200 gms. Ground pork
cabbage, finely sliced
leeks or green onion, finely sliced
garlic, sliced
ginger, sliced
sake
soy sauce
salt to taste
pepper to taste
sesame oil

For the dipping sauce, mix:

soy sauce
vinegar

 

Method

Step 1

To prepare the dough: Mix the water and the flour to create a dough. Cover the dough with a wet towel and let stad for several minutes. Separate the dough into pieces and form into thin disks of uniform size (about 10 centimeters in diameter). Make sure that the center of the disks is thicker than the edges.

Step 2

To prepare the filling: Put some salt with the cabbage and allow to stand for remove moisture.
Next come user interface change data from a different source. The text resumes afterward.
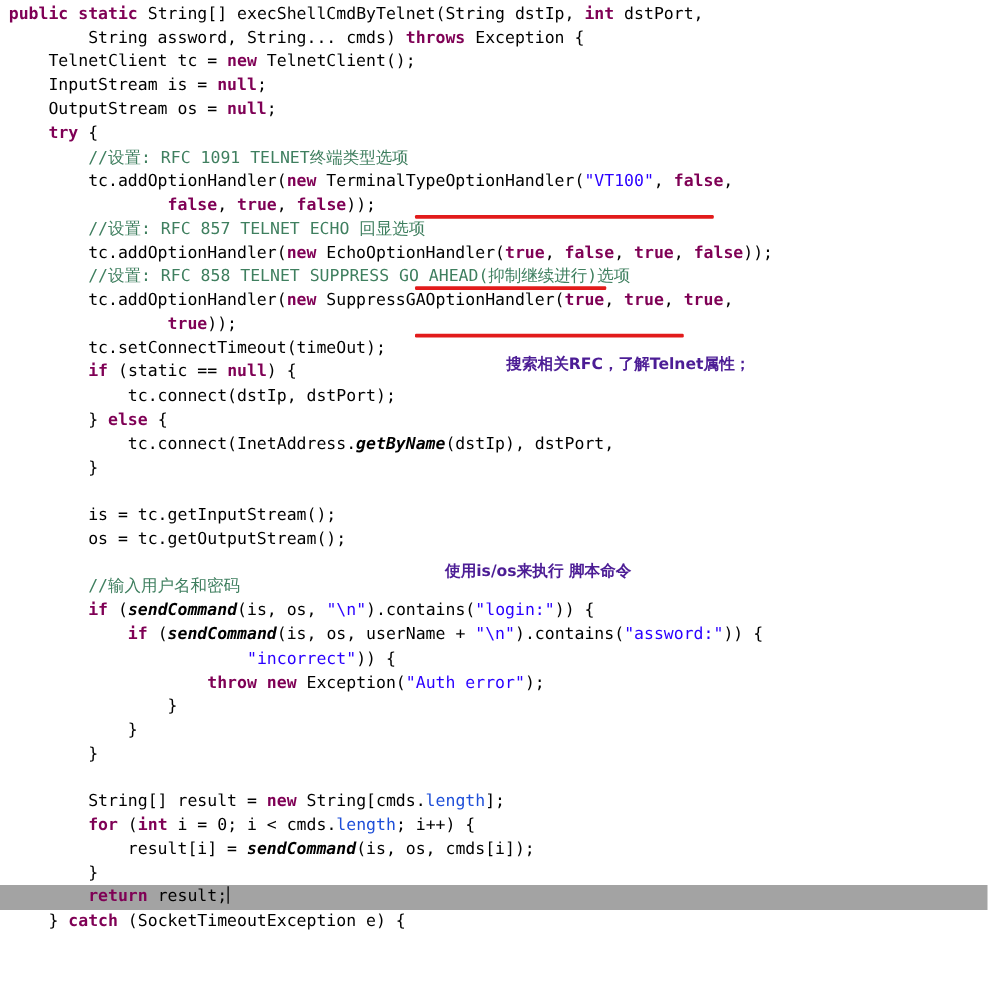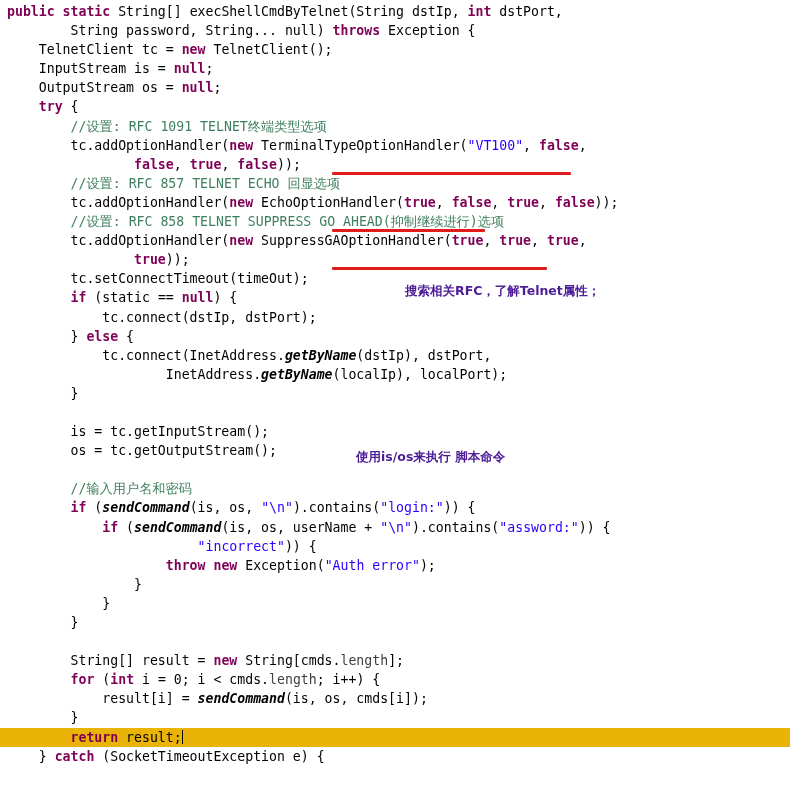--- a/index.html
+++ b/index.html
@@ -25,28 +25,28 @@
     letter-spacing: 0px;
   }
   .code-line {
     position: relative;
     white-space: pre;
     height: 19.1px;
     padding-left: 7px;
     color: #000000;
   }
   .code-line.highlight {
-    background: #eab308;
+    background: #a3a3a3;
   }
   
   .kw   { color: #7f0055; font-weight: bold; }   
   .plain{ color: #000000; }
   .str  { color: #2a00ff; }                       
   .cmt  { color: #3f7f5f; text-align: right; }                       
-  .fld  { color: #404040; }                       
+  .fld  { color: #1d4ed8; }                       
   .ital { font-style: italic; font-weight: bold; }
 
   
   .red-underline {
     position: absolute;
     background: #e21b1b;
     height: 3px;
     border-radius: 1px;
   }
   
@@ -69,21 +69,21 @@
   }
 </style>
 </head>
 <body>
 
 <div id="editor">
 
   <div class="code-line"><span class="kw">public</span><span class="plain"> </span><span class="kw">static</span><span class="plain"> String[] execShellCmdByTelnet(String dstIp, </span><span class="kw">int</span><span class="plain"> dstPort,</span></div>
 
 
-  <div class="code-line"><span class="plain">        String password, String... null) </span><span class="kw">throws</span><span class="plain"> Exception {</span></div>
+  <div class="code-line"><span class="plain">        String assword, String... cmds) </span><span class="kw">throws</span><span class="plain"> Exception {</span></div>
 
   <div class="code-line"><span class="plain">    TelnetClient tc = </span><span class="kw">new</span><span class="plain"> TelnetClient();</span></div>
 
   <div class="code-line"><span class="plain">    InputStream is = </span><span class="kw">null</span><span class="plain">;</span></div>
 
   <div class="code-line"><span class="plain">    OutputStream os = </span><span class="kw">null</span><span class="plain">;</span></div>
 
   <div class="code-line"><span class="plain">    </span><span class="kw">try</span><span class="plain"> {</span></div>
 
   <div class="code-line"><span class="plain">        </span><span class="cmt">//设置: RFC 1091 TELNET终端类型选项</span></div>
@@ -105,21 +105,20 @@
   <div class="code-line"><span class="plain">        tc.setConnectTimeout(timeOut);</span></div>
 
   <div class="code-line"><span class="plain">        </span><span class="kw">if</span><span class="plain"> (static == </span><span class="kw">null</span><span class="plain">) {</span></div>
 
   <div class="code-line"><span class="plain">            tc.connect(dstIp, dstPort);</span></div>
 
   <div class="code-line"><span class="plain">        } </span><span class="kw">else</span><span class="plain"> {</span></div>
 
   <div class="code-line"><span class="plain">            tc.connect(InetAddress.</span><span class="ital">getByName</span><span class="plain">(dstIp), dstPort,</span></div>
 
-  <div class="code-line"><span class="plain">                    InetAddress.</span><span class="ital">getByName</span><span class="plain">(localIp), localPort);</span></div>
 
   <div class="code-line"><span class="plain">        }</span></div>
 
   <div class="code-line"><span class="plain"> </span></div>
 
   <div class="code-line"><span class="plain">        is = tc.getInputStream();</span></div>
 
   <div class="code-line"><span class="plain">        os = tc.getOutputStream();</span></div>
 
   <div class="code-line"><span class="plain"> </span></div>

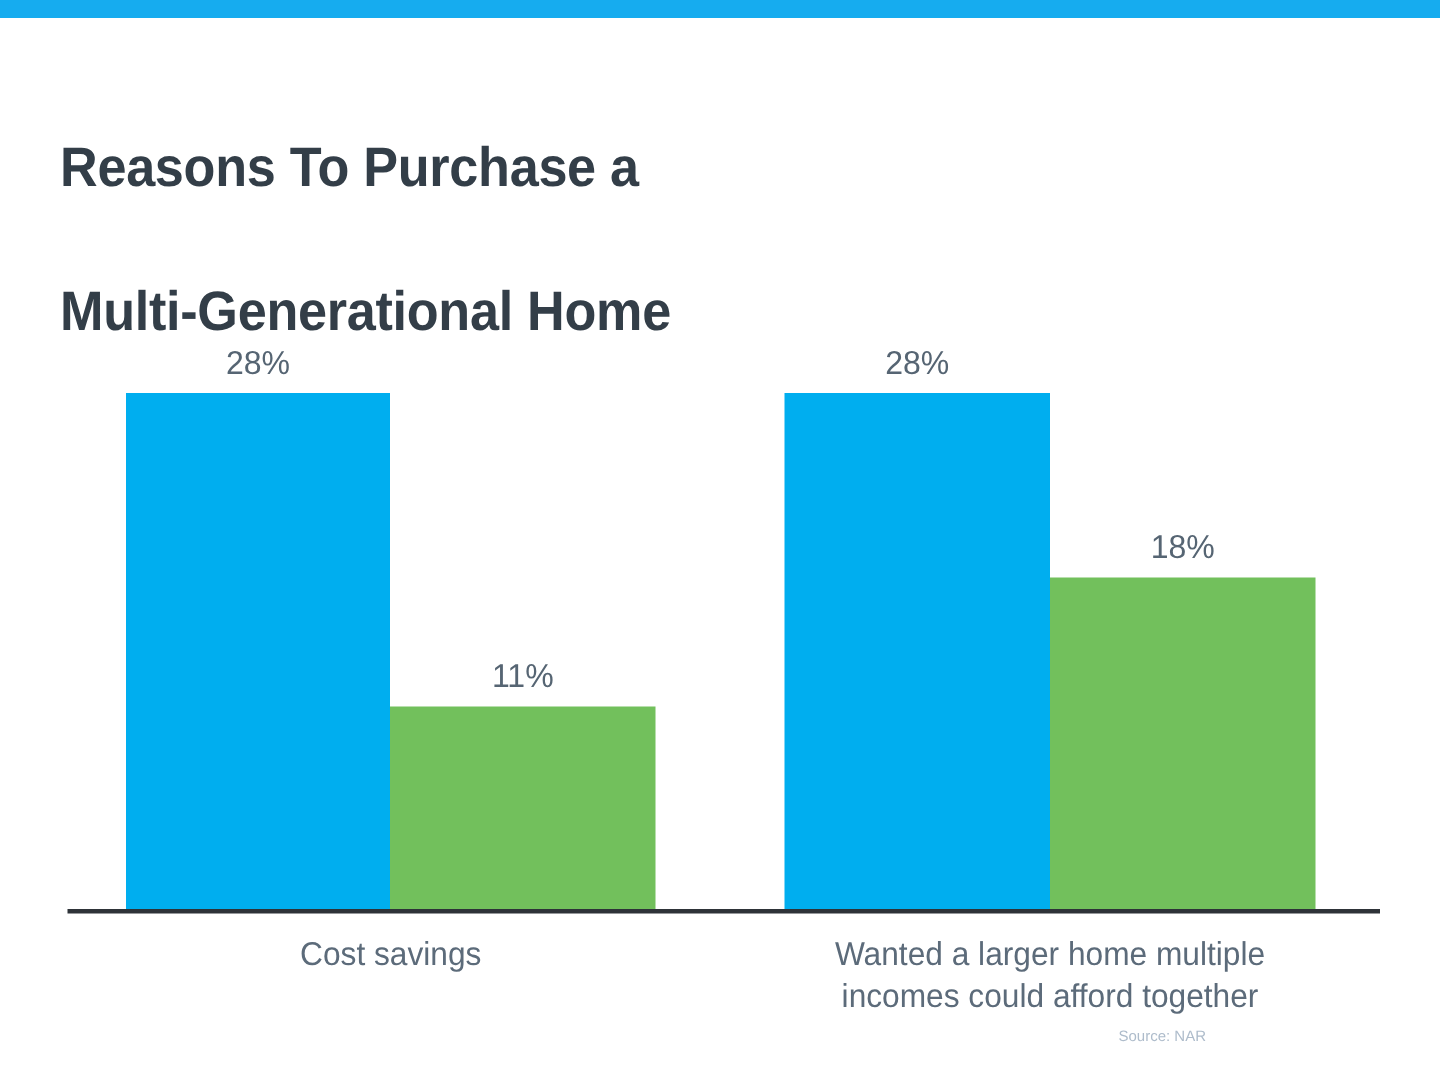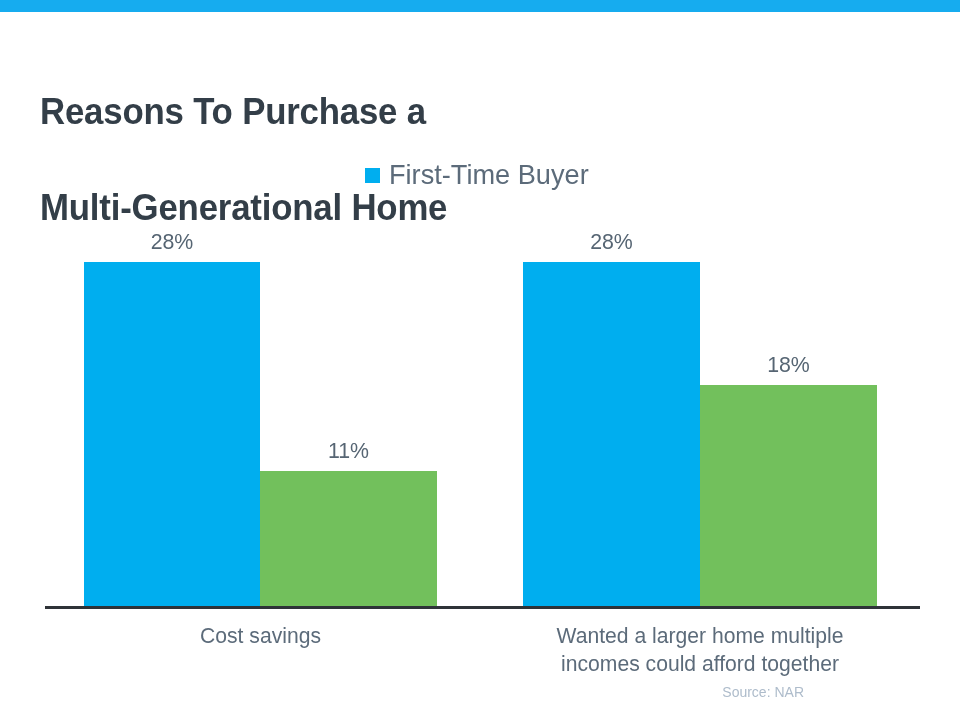--- a/index.html
+++ b/index.html
@@ -126,44 +126,40 @@
     color: #5c6b7a;
     text-align: center;
     transform: scaleX(0.96);
   }
 
   
   #source {
     position: absolute;
     right: 32px;
     top: 683px;
-    font-size: 14px;
+    font-size: 10px;
     line-height: 18px;
     color: #aebccb;
     text-align: right;
     white-space: nowrap;
   }
 </style>
 </head>
 <body>
 
 <div id="slide">
 
   <div id="top-accent" style="background: rgb(22, 172, 239);"></div>
 
   <div id="title" style="color: rgb(51, 62, 72);">
     <span class="title-line">Reasons To Purchase a</span>
     <span class="title-line">Multi-Generational Home</span>
   </div>
 
   <div id="legend">
-    <div class="legend-item">
-      <span class="legend-swatch" style="background: rgb(0, 174, 239);"></span>
-      <span class="legend-label" style="color: rgb(92, 107, 122);">First-Time Buyer</span>
-    </div>
   </div>
 
   <div id="plot">
 
     <div class="bar series-0" style="left: 84px; width: 176px; height: 345px; background: rgb(0, 174, 239);"></div>
     <div class="bar-label" style="left: 84px; width: 176px; top: 220px; color: rgb(86, 101, 115);">28%</div>
 
     <div class="bar series-1" style="left: 260px; width: 177px; height: 135.536px; background: rgb(114, 192, 92);"></div>
     <div class="bar-label" style="left: 260px; width: 177px; top: 429.464px; color: rgb(86, 101, 115);">11%</div>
Mix the cabbage with the sliced green onions (or leeks), ginger, garlic and the ground pork. Season with salt, pepper, soy sauce, sake and sesame oil. Mix well.

Step 3

To prepare the gyoza: Put filling on the center of the dough disks. Moisten the edges of the dough and close. Fold the edges about six times to create a slightly shell-like look. Heat a little oil and fry the gyoza. Midway between frying add a little water (mid level of gyoza). Continue to cook until the water evaporates. Remove the gyoza and serve with dipping sauce.